The Eleventh Circuit Court of Appeals has held that a request for reinstatement after an alleged discriminatory discharge does not give rise to a separate claim for discrimination unless it constitutes a "new and discrete act of discrimination in the refusal to rehire itself."Hargett v. Valley Federal Sav. Bank, 60 F.3d 754, 763 n. 10 (11th Cir. 1995). Since a "simple request for reinstatement seeks to redress" the original, allegedly wrongful, termination, Burnam v. Amoco Container Co., 755 F.2d 893, 894 (11th Cir. 1985) (quotation marks omitted), Brewer's simple request for reinstatement would simply seek to redress the original wrong — that is, the refusal to re-hire her in 1996.
When this court first examined these issues in Brewer I, it found that, with regard to subsequent DYS hirings, "there were no new facts existing at the time plaintiff was denied reemployment which would render the denial a new and discrete discriminatory act." 111 F. Supp.2d at 1207. The Brewer I court found that, "by reapplying, [plaintiff] did not . . . trigger a new limitations period." Id. The court continues to find this reasoning persuasive. The Jones hire occurred just months after Brewer left DYS. Brewer reapplied at DYS on November 20, 1996, and Jones was hired in January 1997. Id. at 1202. These events are closely connected in time and involved the same parties. The court therefore reaffirms its earlier finding that the hiring of Jones was not a new and discrete act, and that all claims resulting from the Jones hire are barred by the two-year statute of limitations.
The question of Shaw's hiring is more difficult, and the opinion inBrewer I did not discuss it. The circumstances of Shaw's hiring are simple: the senior-psychologist position Brewer applied for become vacant again in 1998, and again Brewer was denied the position. This act by Dupree and Booker, who hired Shaw, took place over a year after the Jones hire. At the summary-judgment stage, the court takes all evidence in favor of the non-moving party, so the court assumes that Brewer made a good-faith application for the position when Shaw was hired. Given the time lapse between the hiring of Jones and the hiring of Shaw, this would constitute a "new and discrete act" for purposes of the statute of limitations at summary judgment. Unlike the Jones hire, which occurred close on the heels of Brewer's resignation, the Shaw hiring was separate in time and involved a new set of circumstances (such as determining what new qualifications, if any, Brewer attained during the intervening period, and comparing her to a new applicant, Shaw).
There is enough that is potentially different about the circumstances of Shaw's hire to allow this claim to stand trial.

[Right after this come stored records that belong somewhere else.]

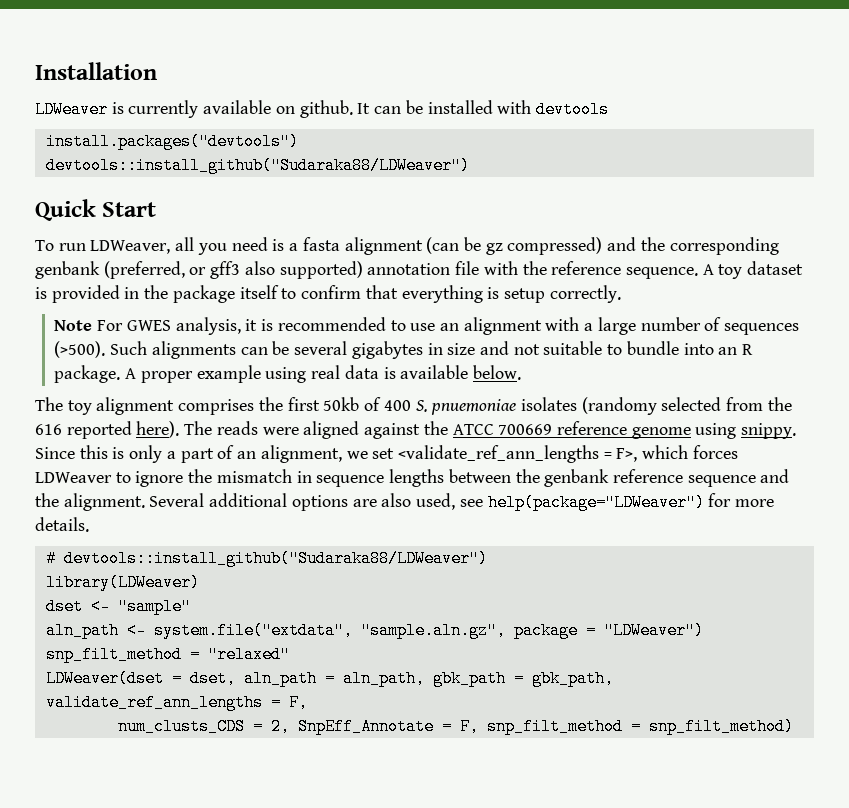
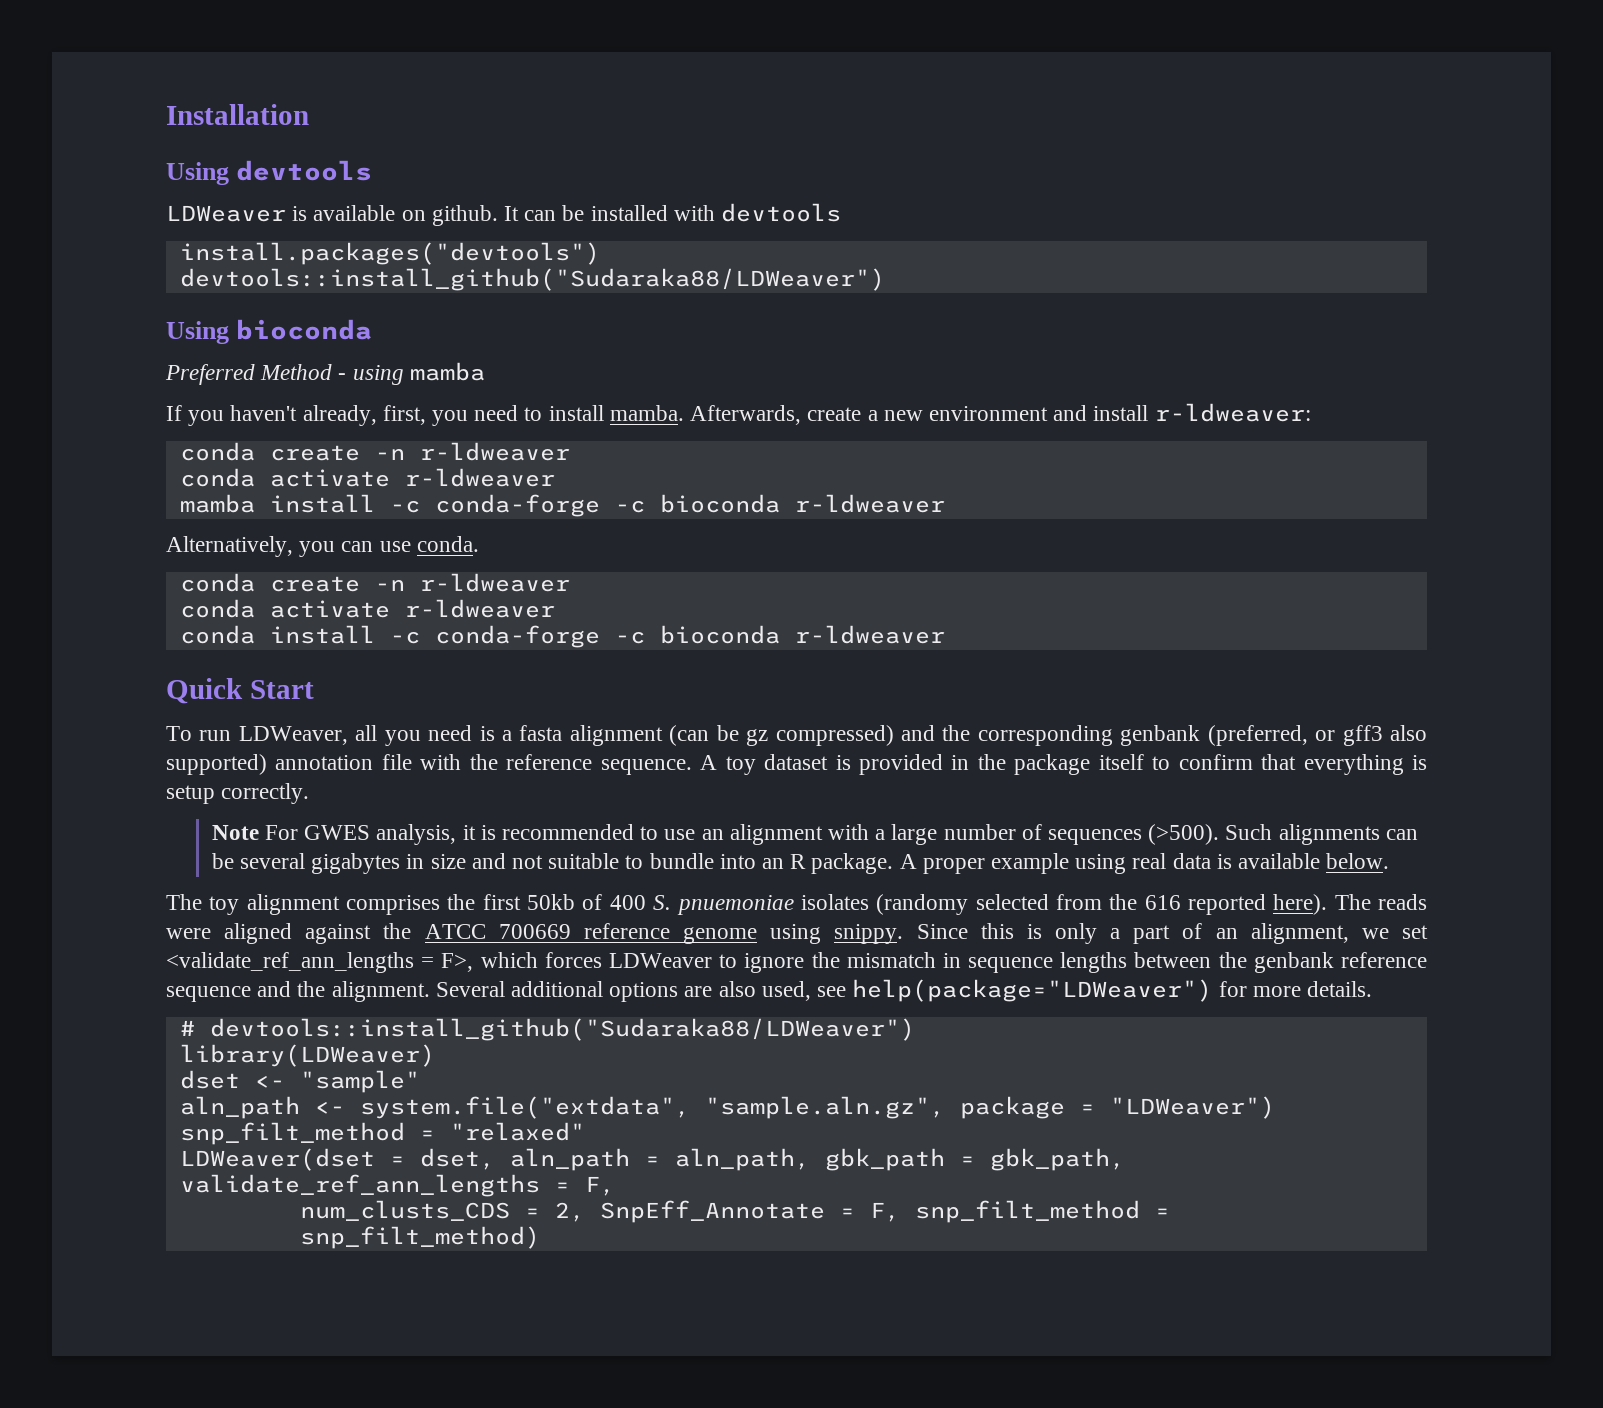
+ Using devtools
- LDWeaver is currently available on github.
+ LDWeaver is available on github.
+ Using bioconda
+ Preferred Method - using mamba
+ If you haven't already, first, you need to install mamba. Afterwards, create a new environment and install r-ldweaver:
+ conda create -n r-ldweaver
+ conda activate r-ldweaver
+ mamba install -c conda-forge -c bioconda r-ldweaver
+ Alternatively, you can use conda.
+ conda create -n r-ldweaver
+ conda activate r-ldweaver
+ conda install -c conda-forge -c bioconda r-ldweaver

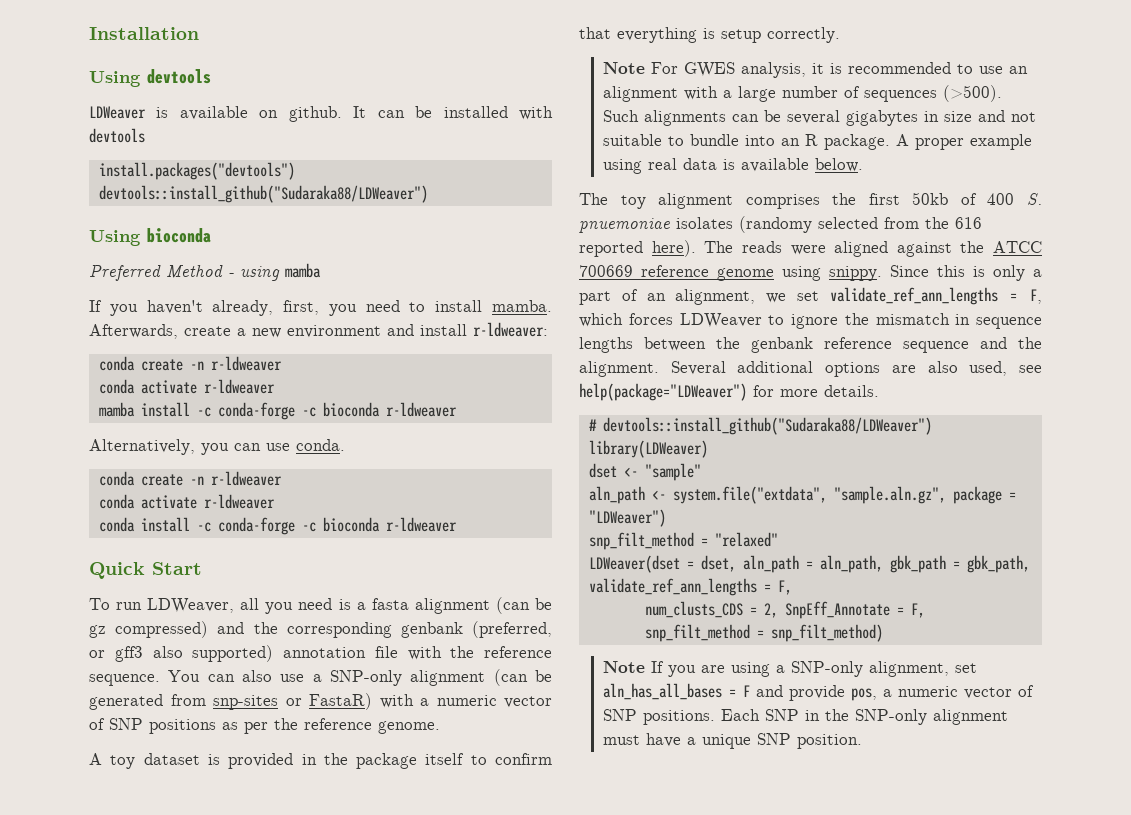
- To run LDWeaver, all you need is a fasta alignment (can be gz compressed) and the corresponding genbank (preferred, or gff3 also supported) annotation file with the reference sequence. A toy dataset is provided in the package itself to confirm that everything is setup correctly.
+ To run LDWeaver, all you need is a fasta alignment (can be gz compressed) and the corresponding genbank (preferred, or gff3 also supported) annotation file with the reference sequence. You can also use a SNP-only alignment (can be generated from snp-sites or FastaR) with a numeric vector of SNP positions as per the reference genome.
+ A toy dataset is provided in the package itself to confirm that everything is setup correctly.
- Since this is only a part of an alignment, we set <validate_ref_ann_lengths = F>, which forces LDWeaver to ignore the mismatch in sequence lengths between the genbank reference sequence and the alignment.
+ Since this is only a part of an alignment, we set validate_ref_ann_lengths = F, which forces LDWeaver to ignore the mismatch in sequence lengths between the genbank reference sequence and the alignment.
+ Note If you are using a SNP-only alignment, set aln_has_all_bases = F and provide pos, a numeric vector of SNP positions. Each SNP in the SNP-only alignment must have a unique SNP position.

Brewer filed the current lawsuit less than two years after discovering that Shaw was hired, and therefore the Shaw hire is not barred by the statute of limitations.
Accordingly, for the above reasons, it is ORDERED that the motion for summary judgment and motion to dismiss, filed by defendants James Dupree, Jr., and Wayne Booker on May 19 and August 24, 2000 (doc. nos. 5 15), are granted as to all plaintiff Terri E. Brewer's claims except her claim arising out of the hiring of Paul Charles Shaw.